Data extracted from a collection
>>>>>

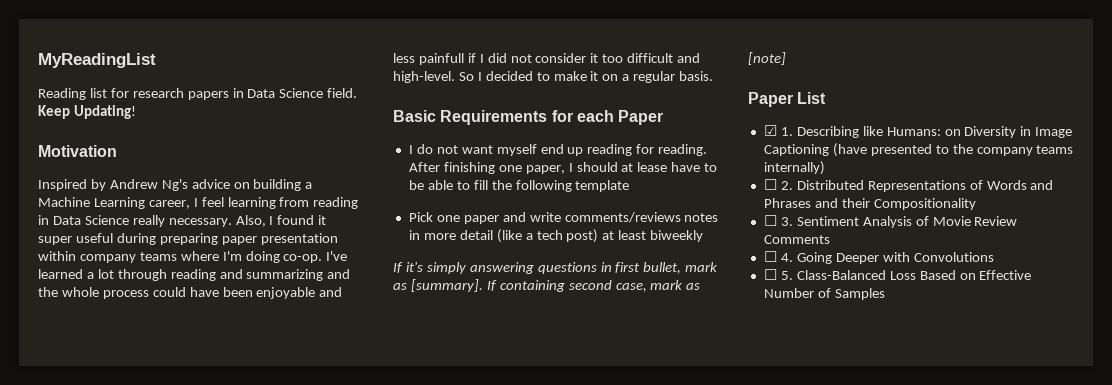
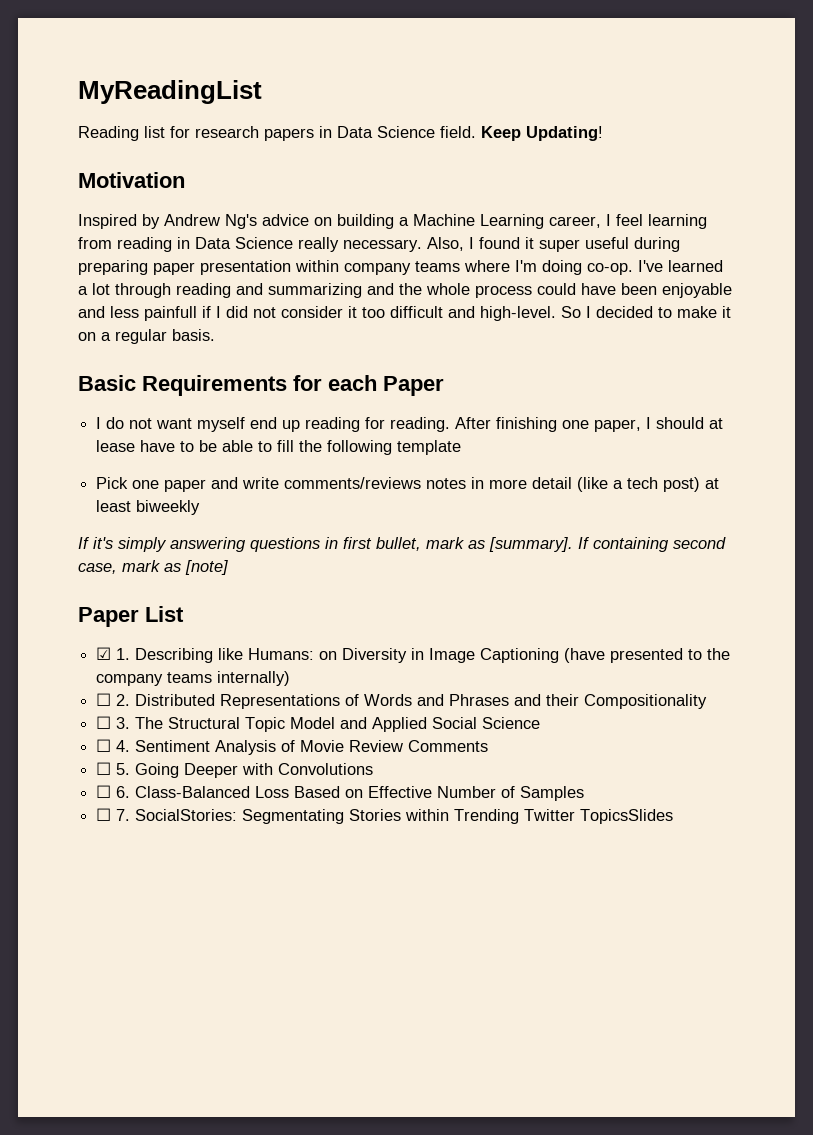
- ☐ 3. Sentiment Analysis of Movie Review Comments
+ ☐ 3. The Structural Topic Model and Applied Social Science
+ ☐ 4. Sentiment Analysis of Movie Review Comments
- ☐ 4. Going Deeper with Convolutions
+ ☐ 5. Going Deeper with Convolutions
- ☐ 5. Class-Balanced Loss Based on Effective Number of Samples
+ ☐ 6. Class-Balanced Loss Based on Effective Number of Samples
+ ☐ 7. SocialStories: Segmentating Stories within Trending Twitter TopicsSlides

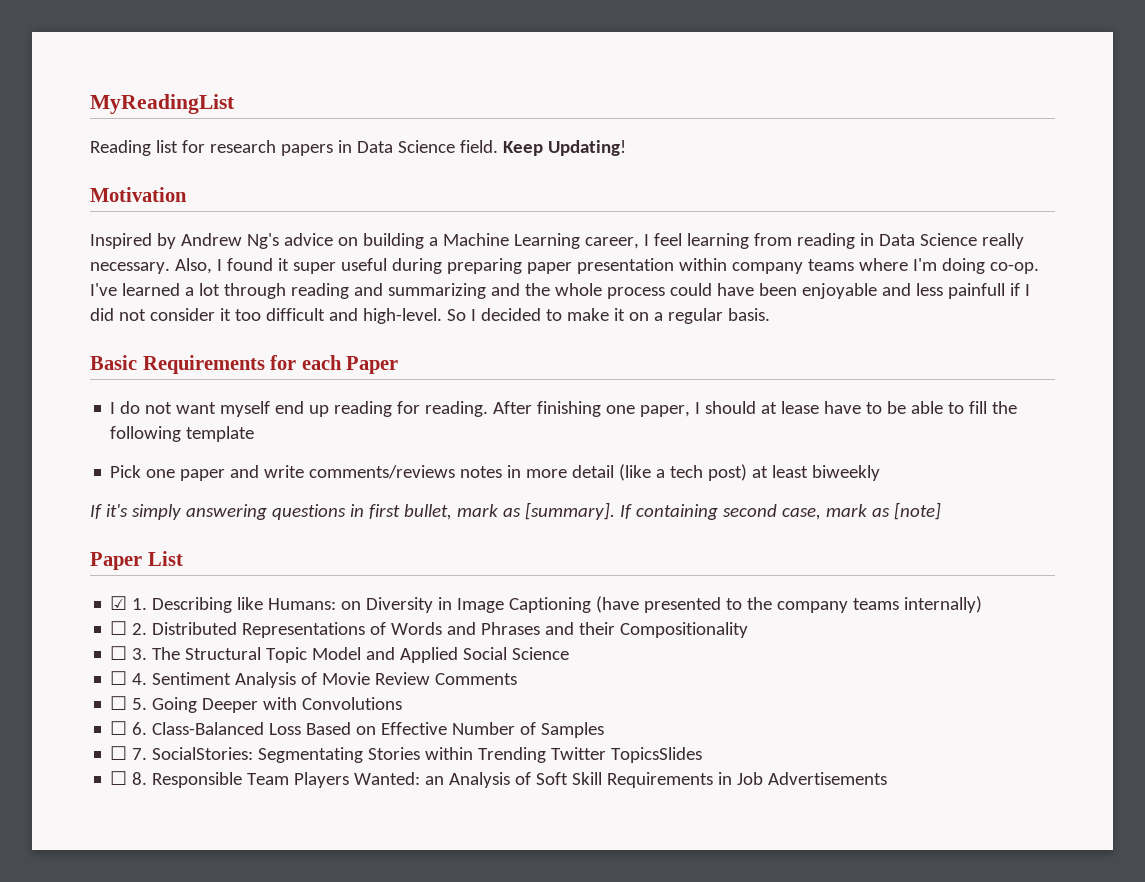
+ ☐ 8. Responsible Team Players Wanted: an Analysis of Soft Skill Requirements in Job Advertisements

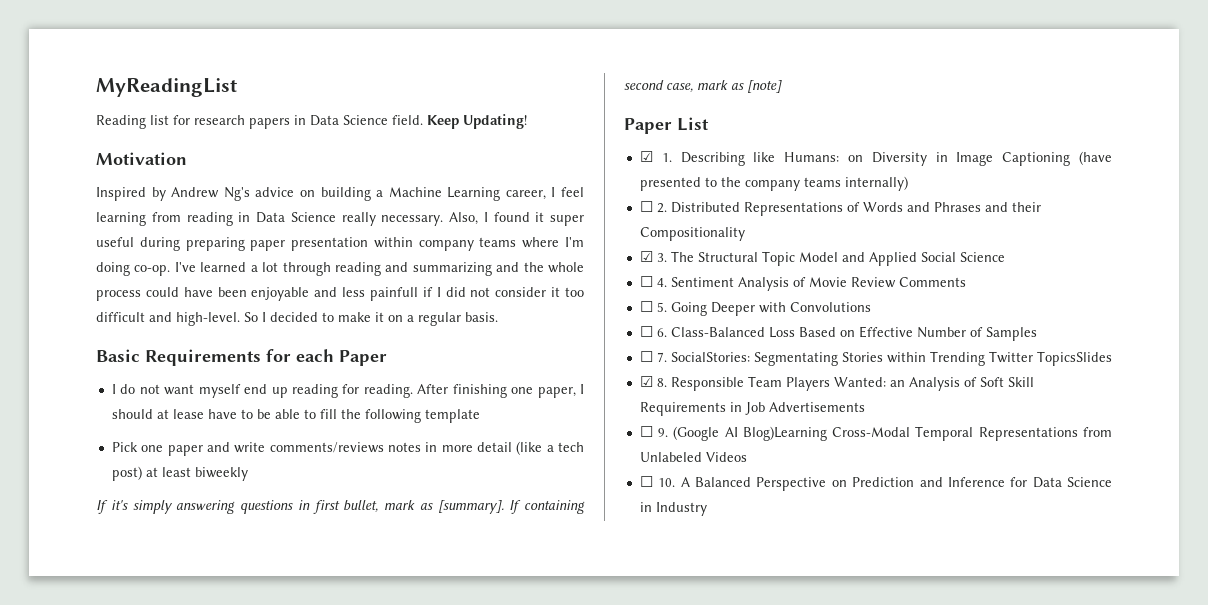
- ☐ 3. The Structural Topic Model and Applied Social Science
+ ☑ 3. The Structural Topic Model and Applied Social Science
- ☐ 8. Responsible Team Players Wanted: an Analysis of Soft Skill Requirements in Job Advertisements
+ ☑ 8. Responsible Team Players Wanted: an Analysis of Soft Skill Requirements in Job Advertisements
+ ☐ 9. (Google AI Blog)Learning Cross-Modal Temporal Representations from Unlabeled Videos
+ ☐ 10. A Balanced Perspective on Prediction and Inference for Data Science in Industry

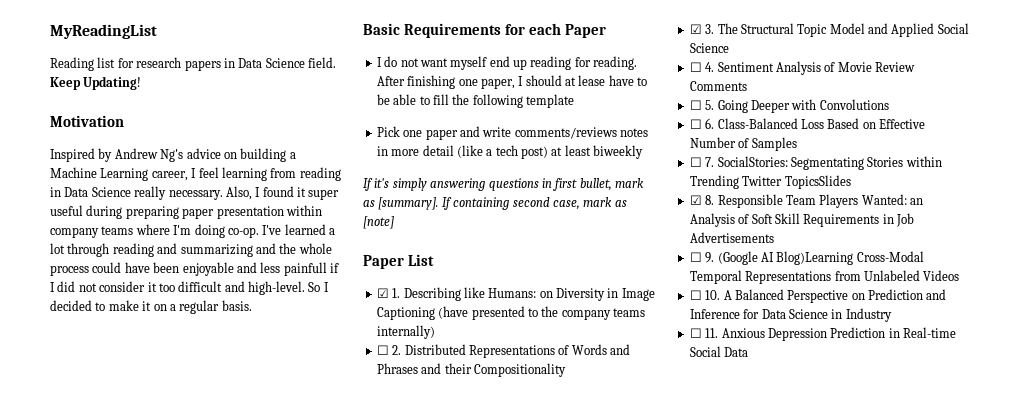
+ ☐ 11. Anxious Depression Prediction in Real-time Social Data

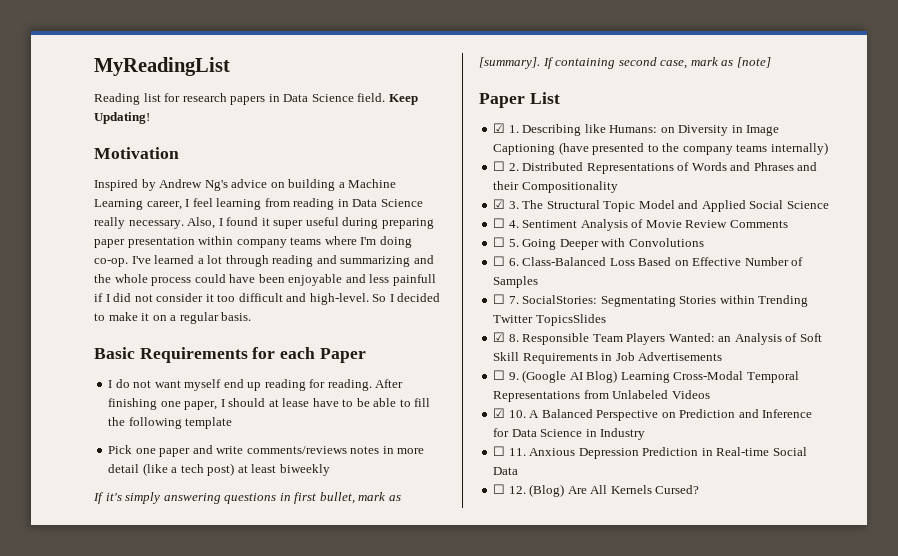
- ☐ 9. (Google AI Blog)Learning Cross-Modal Temporal Representations from Unlabeled Videos
+ ☐ 9. (Google AI Blog) Learning Cross-Modal Temporal Representations from Unlabeled Videos
- ☐ 10. A Balanced Perspective on Prediction and Inference for Data Science in Industry
+ ☑ 10. A Balanced Perspective on Prediction and Inference for Data Science in Industry
+ ☐ 12. (Blog) Are All Kernels Cursed?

<<<<<

- Required work:
With images omitted, output the data exactly as given.

- Solution for this task:
- ☐ 3. Sentiment Analysis of Movie Review Comments
+ ☐ 3. The Structural Topic Model and Applied Social Science
+ ☐ 4. Sentiment Analysis of Movie Review Comments
- ☐ 4. Going Deeper with Convolutions
+ ☐ 5. Going Deeper with Convolutions
- ☐ 5. Class-Balanced Loss Based on Effective Number of Samples
+ ☐ 6. Class-Balanced Loss Based on Effective Number of Samples
+ ☐ 7. SocialStories: Segmentating Stories within Trending Twitter TopicsSlides

+ ☐ 8. Responsible Team Players Wanted: an Analysis of Soft Skill Requirements in Job Advertisements

- ☐ 3. The Structural Topic Model and Applied Social Science
+ ☑ 3. The Structural Topic Model and Applied Social Science
- ☐ 8. Responsible Team Players Wanted: an Analysis of Soft Skill Requirements in Job Advertisements
+ ☑ 8. Responsible Team Players Wanted: an Analysis of Soft Skill Requirements in Job Advertisements
+ ☐ 9. (Google AI Blog)Learning Cross-Modal Temporal Representations from Unlabeled Videos
+ ☐ 10. A Balanced Perspective on Prediction and Inference for Data Science in Industry

+ ☐ 11. Anxious Depression Prediction in Real-time Social Data

- ☐ 9. (Google AI Blog)Learning Cross-Modal Temporal Representations from Unlabeled Videos
+ ☐ 9. (Google AI Blog) Learning Cross-Modal Temporal Representations from Unlabeled Videos
- ☐ 10. A Balanced Perspective on Prediction and Inference for Data Science in Industry
+ ☑ 10. A Balanced Perspective on Prediction and Inference for Data Science in Industry
+ ☐ 12. (Blog) Are All Kernels Cursed?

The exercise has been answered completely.